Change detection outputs
==*==
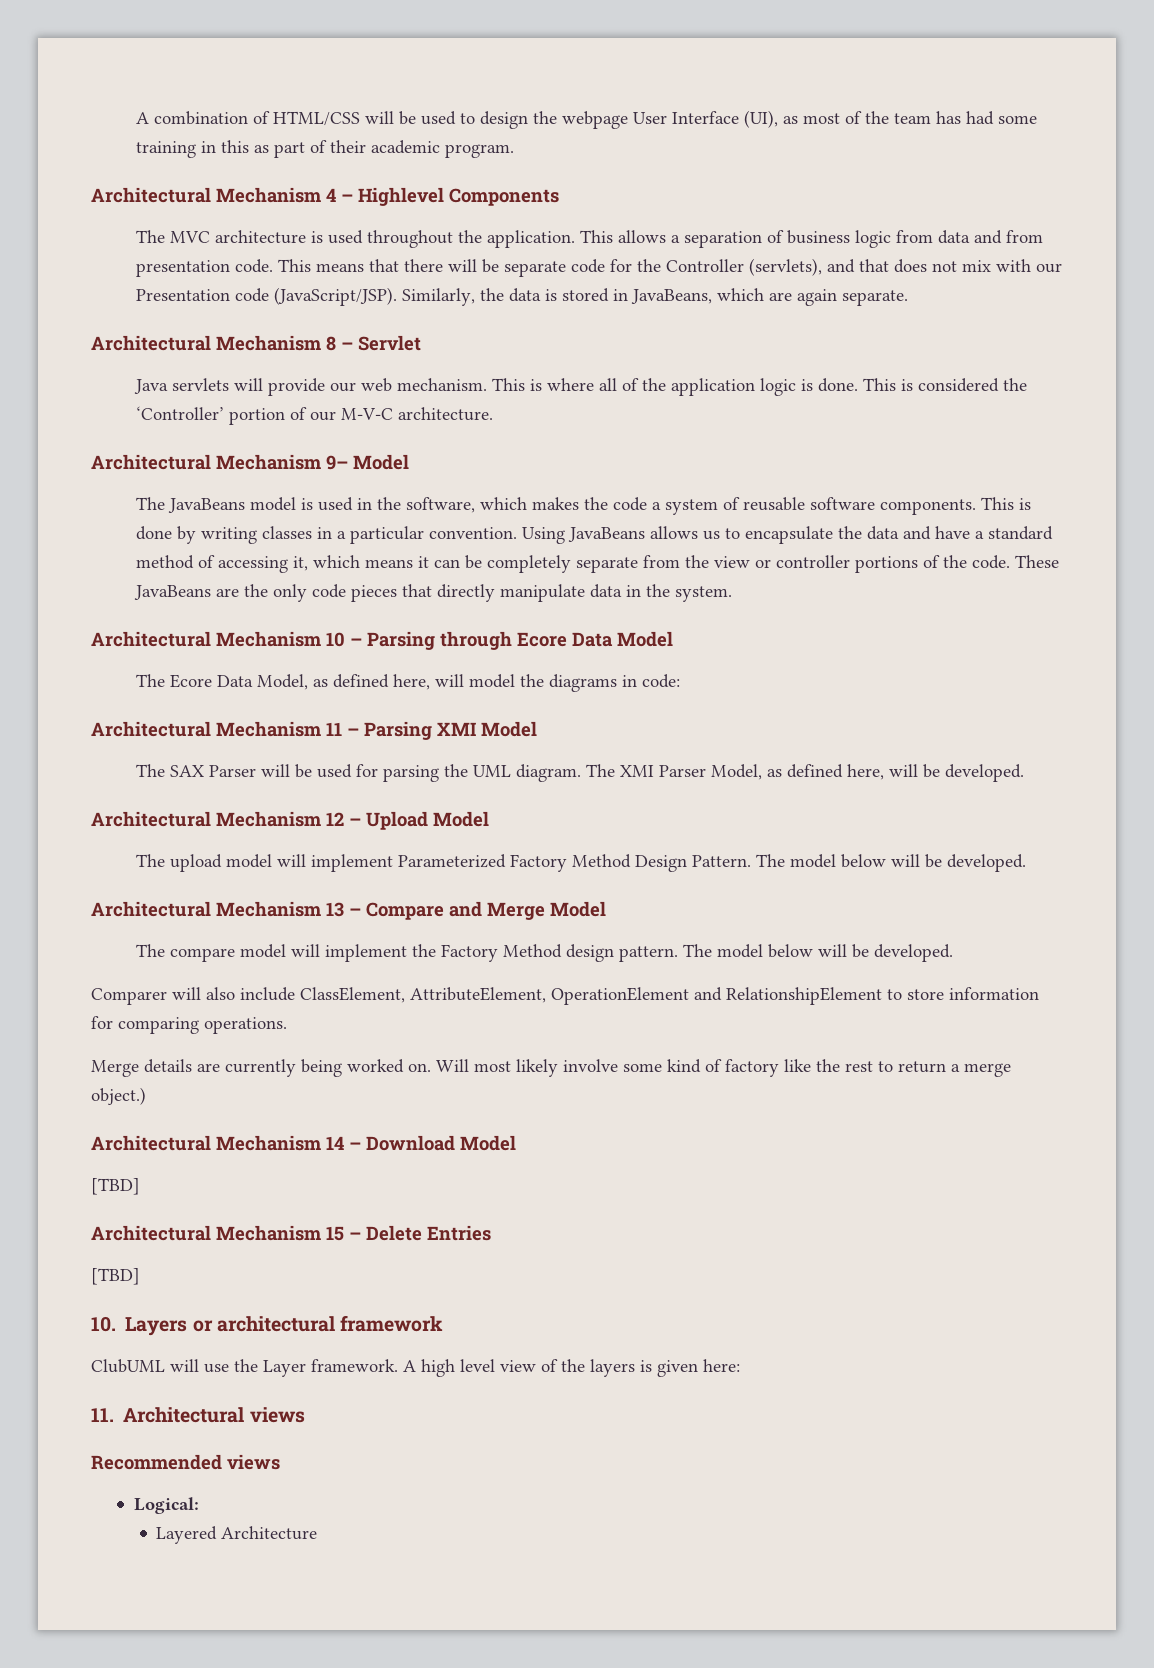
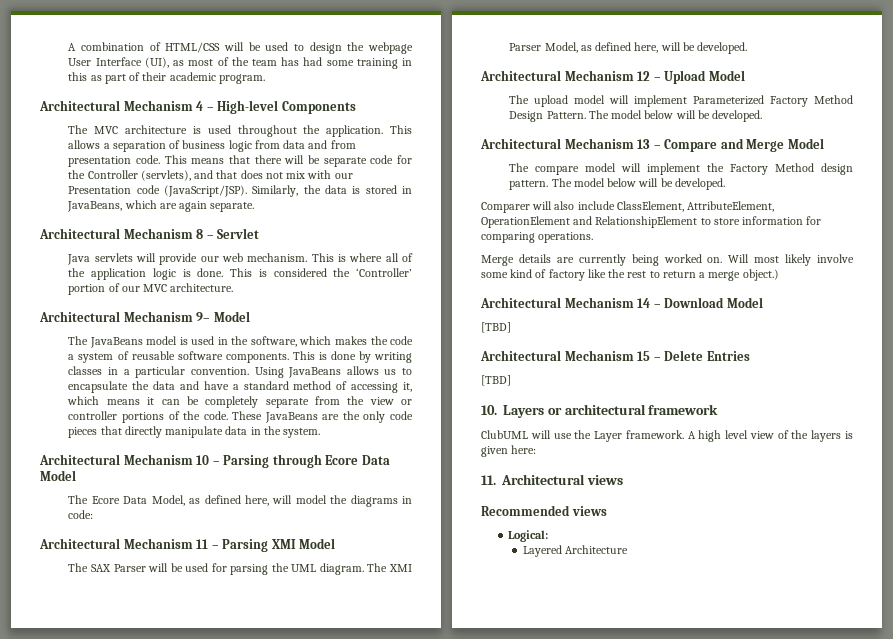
- Architectural Mechanism 4 – Highlevel Components
+ Architectural Mechanism 4 – High-level Components
- This is considered the ‘Controller’ portion of our M-V-C architecture.
+ This is considered the ‘Controller’ portion of our MVC architecture.

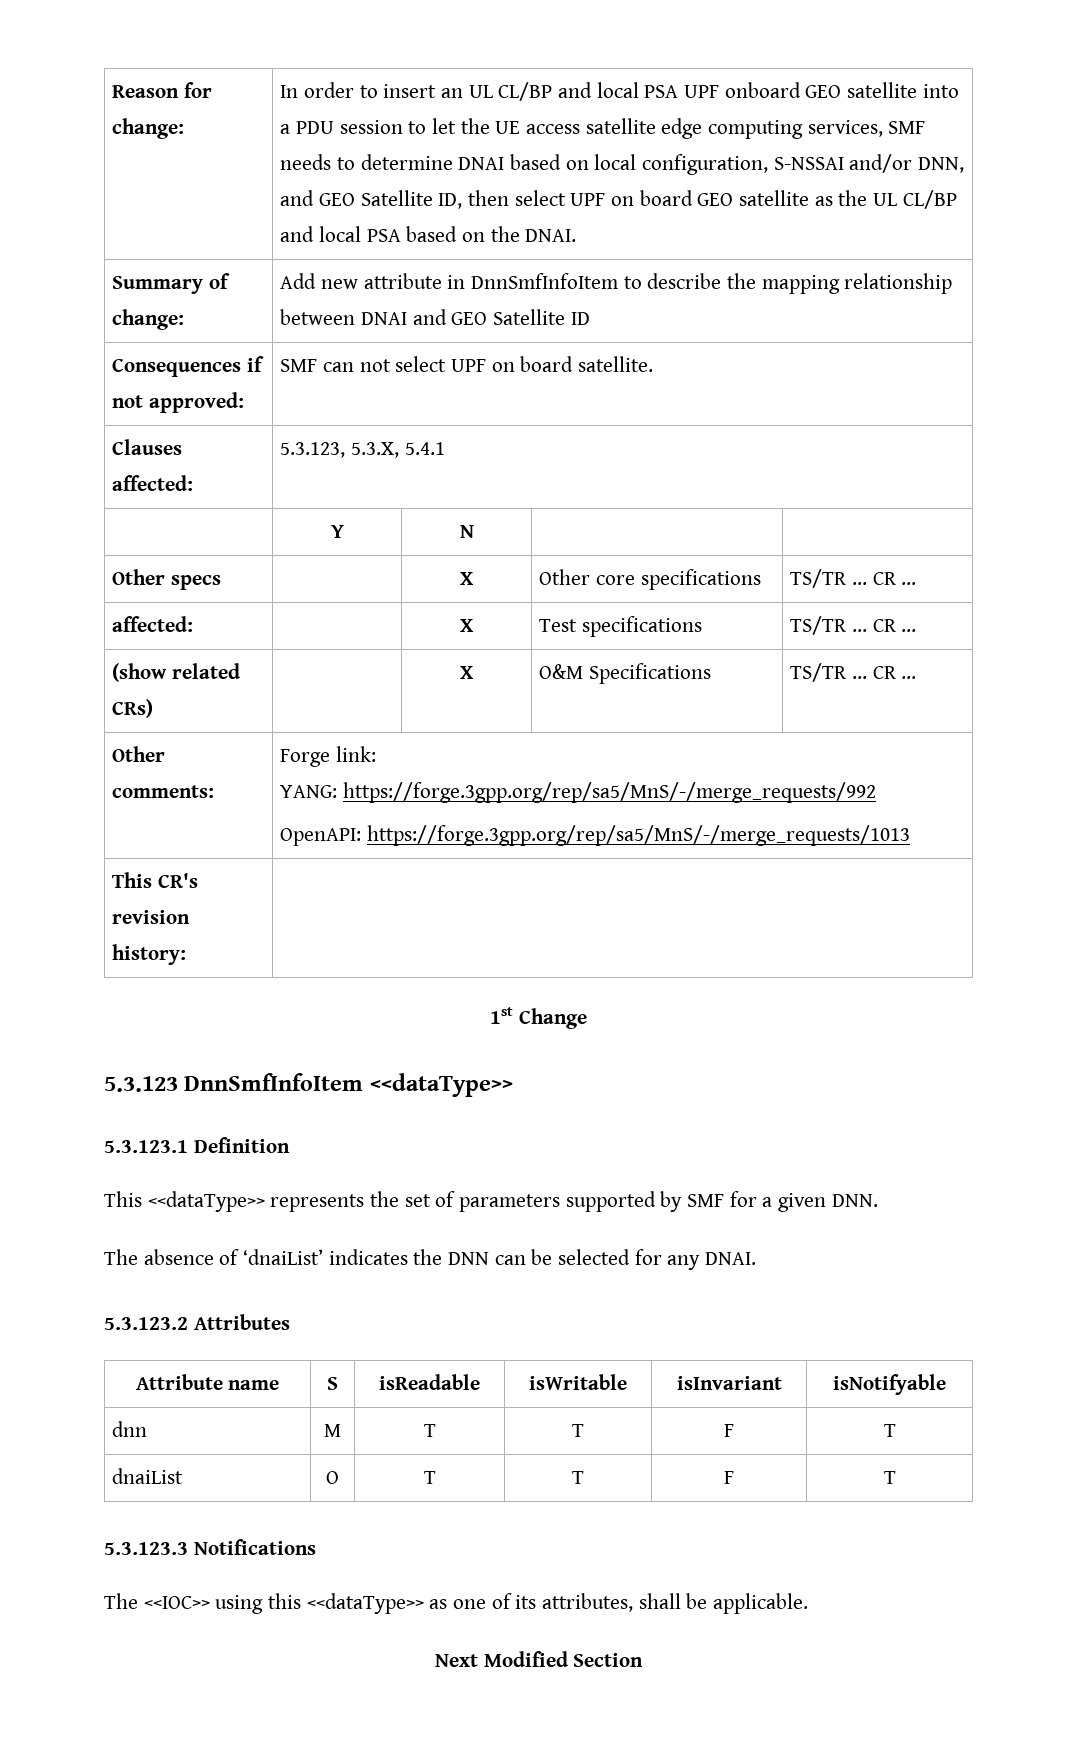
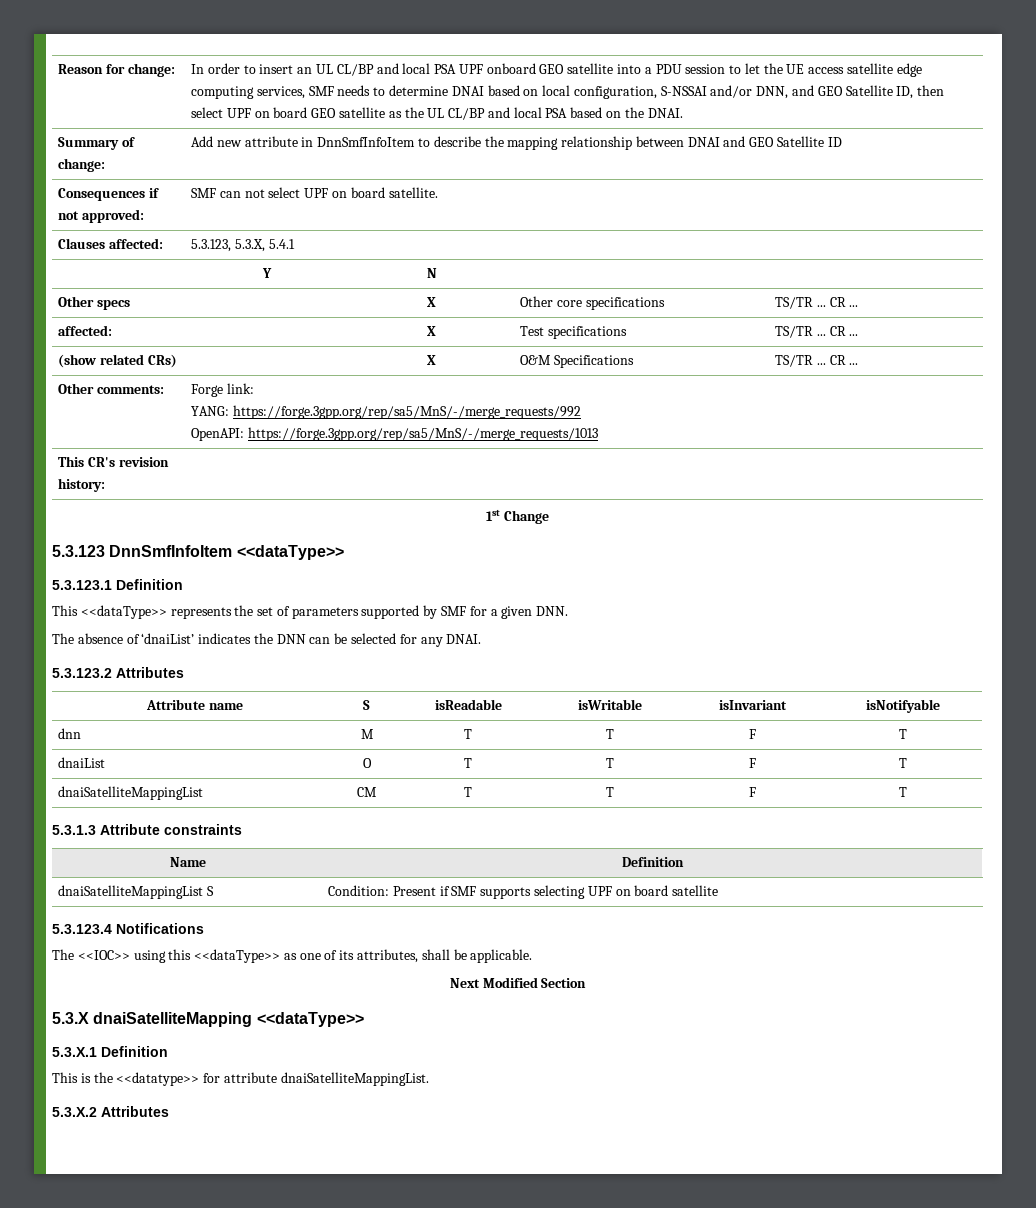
- 5.3.123.3 Notifications
+ dnaiSatelliteMappingList | CM | T | T | F | T
+ 5.3.1.3 Attribute constraints
+ Name | Definition
+ dnaiSatelliteMappingList S | Condition: Present if SMF supports selecting UPF on board satellite
+ 5.3.123.4 Notifications
+ 5.3.X dnaiSatelliteMapping <<dataType>>
+ 5.3.X.1 Definition
+ This is the <<datatype>> for attribute dnaiSatelliteMappingList.
+ 5.3.X.2 Attributes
==*==
Work task: Every line above should be copied exactly, apart from any pictures.

Response box:
- Architectural Mechanism 4 – Highlevel Components
+ Architectural Mechanism 4 – High-level Components
- This is considered the ‘Controller’ portion of our M-V-C architecture.
+ This is considered the ‘Controller’ portion of our MVC architecture.

- 5.3.123.3 Notifications
+ dnaiSatelliteMappingList | CM | T | T | F | T
+ 5.3.1.3 Attribute constraints
+ Name | Definition
+ dnaiSatelliteMappingList S | Condition: Present if SMF supports selecting UPF on board satellite
+ 5.3.123.4 Notifications
+ 5.3.X dnaiSatelliteMapping <<dataType>>
+ 5.3.X.1 Definition
+ This is the <<datatype>> for attribute dnaiSatelliteMappingList.
+ 5.3.X.2 Attributes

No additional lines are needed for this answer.